Le gouvernement se montre pourtant très prudent. Cette semaine, plusieurs membres du gouvernement se sont positionnés contre une mesure jugée «totalitaire». Le secrétaire d’État chargé du Tourisme, Jean-Baptiste Lemoyne, parle même de «discrimination» quand on envisage de soumettre l’entrée ou la sortie du territoire à la vaccination contre le Covid-19. Plus évasif, Gabriel Attal, porte-parole du gouvernement, a estimé que «la question ne se pose pas aujourd’hui».
Plusieurs éléments rendent, de fait, l’instauration d’un passeport vaccinal insensée. En premier lieu, la pénurie de doses qui frappe la France, soulèvent nos deux interlocuteurs. «Les gens qui n’ont pas pu se faire vacciner pour telle ou telle raison devront présenter un carnet de santé justifiant de leur incapacité à le faire?» ironise l’avocat.

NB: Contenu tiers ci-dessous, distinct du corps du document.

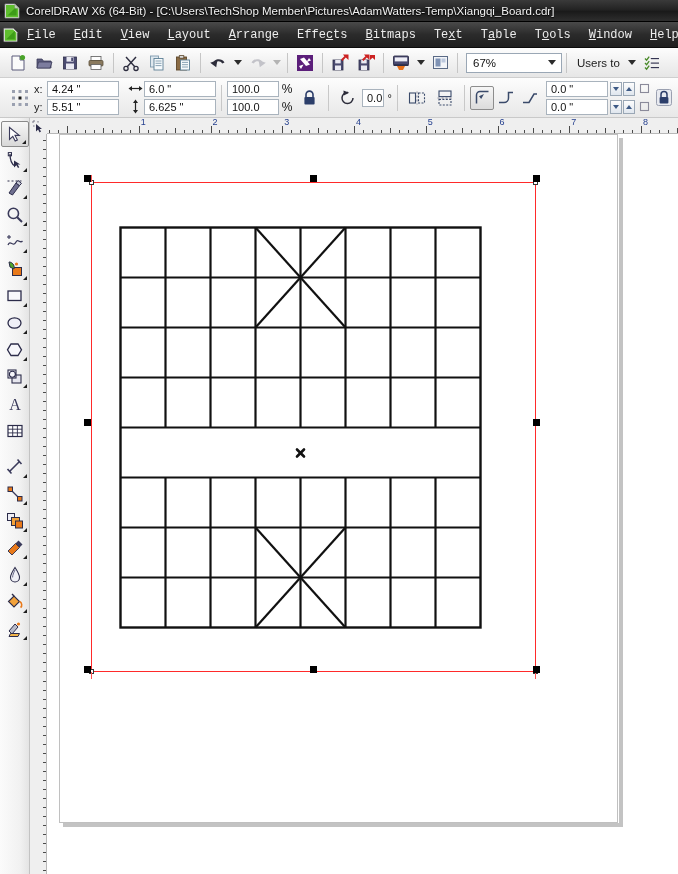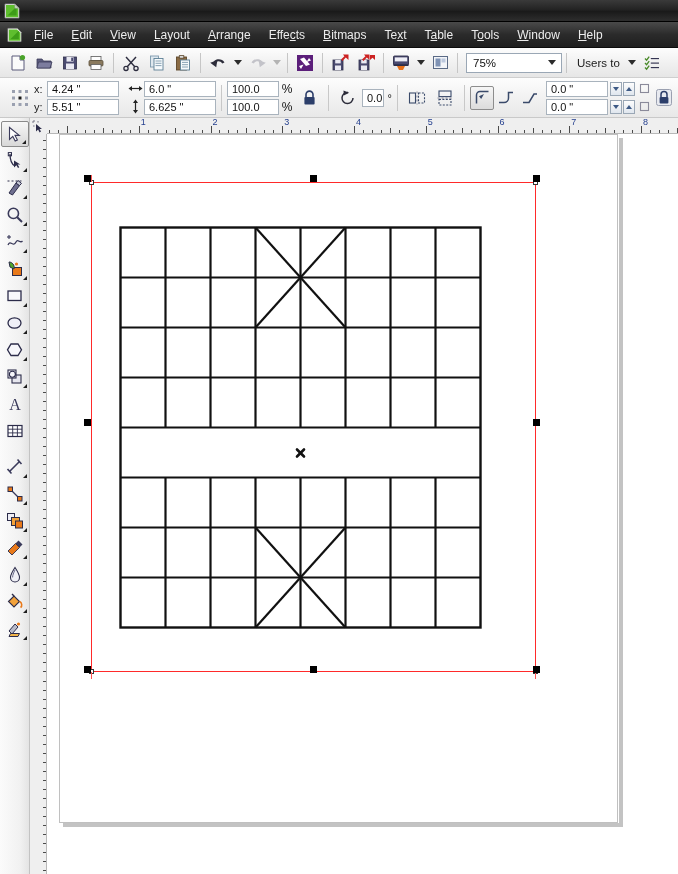"CorelDRAW X6 (64-Bit) -" span.tbtext { html: none -> <span>CorelDRAW X6 (64-Bit) - [C:\Users\TechShop Member\Pictures\AdamWatters-Temp\Xiangqi_Board.cdr]</span> }
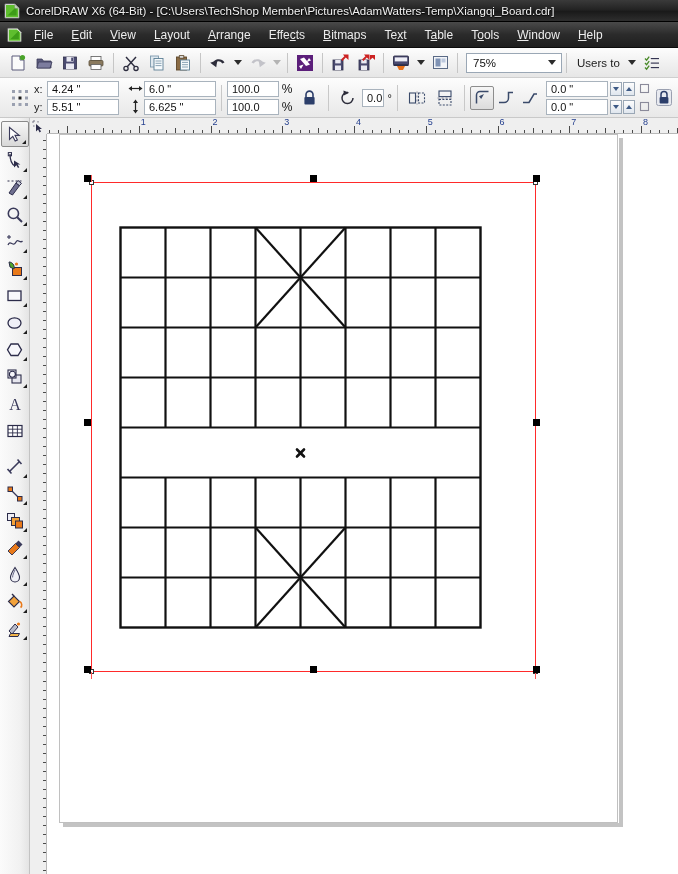"File" .menu-item { font-family: none -> Liberation Mono, monospace }
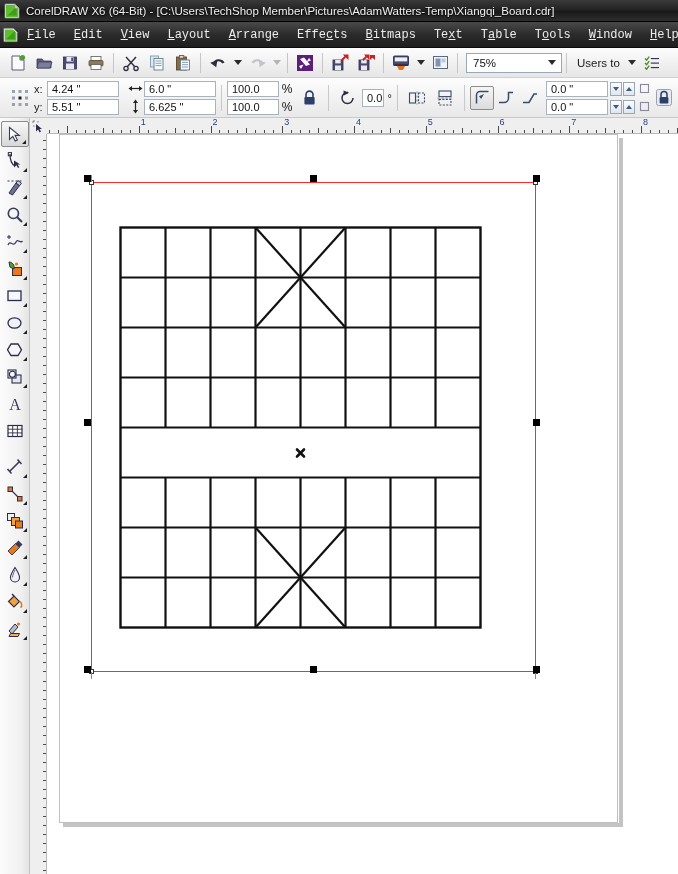"75%" span.zval { text: 75% -> 67% }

De son côté, le clinicien se demande si le pays doit rouvrir maintenant «pour les personnes à risques qui ont eu accès au vaccin ou bien attendre les autres». Par ailleurs, qu’adviendra-t-il des personnes qui ont des anticorps? «Y aura-t-il aussi un passeport immunitaire?» Et comment considérer les personnes qui ont reçu «un vaccin non reconnu par l’Europe, les Chinois par exemple? Pourquoi ne pas donner le monopole de ce passeport à Pfizer dans ce cas?» interroge encore le spécialiste du droit de la santé. Autant d’incohérences théoriques qui laissent à penser que la proposition restera sur la table un certain temps encore.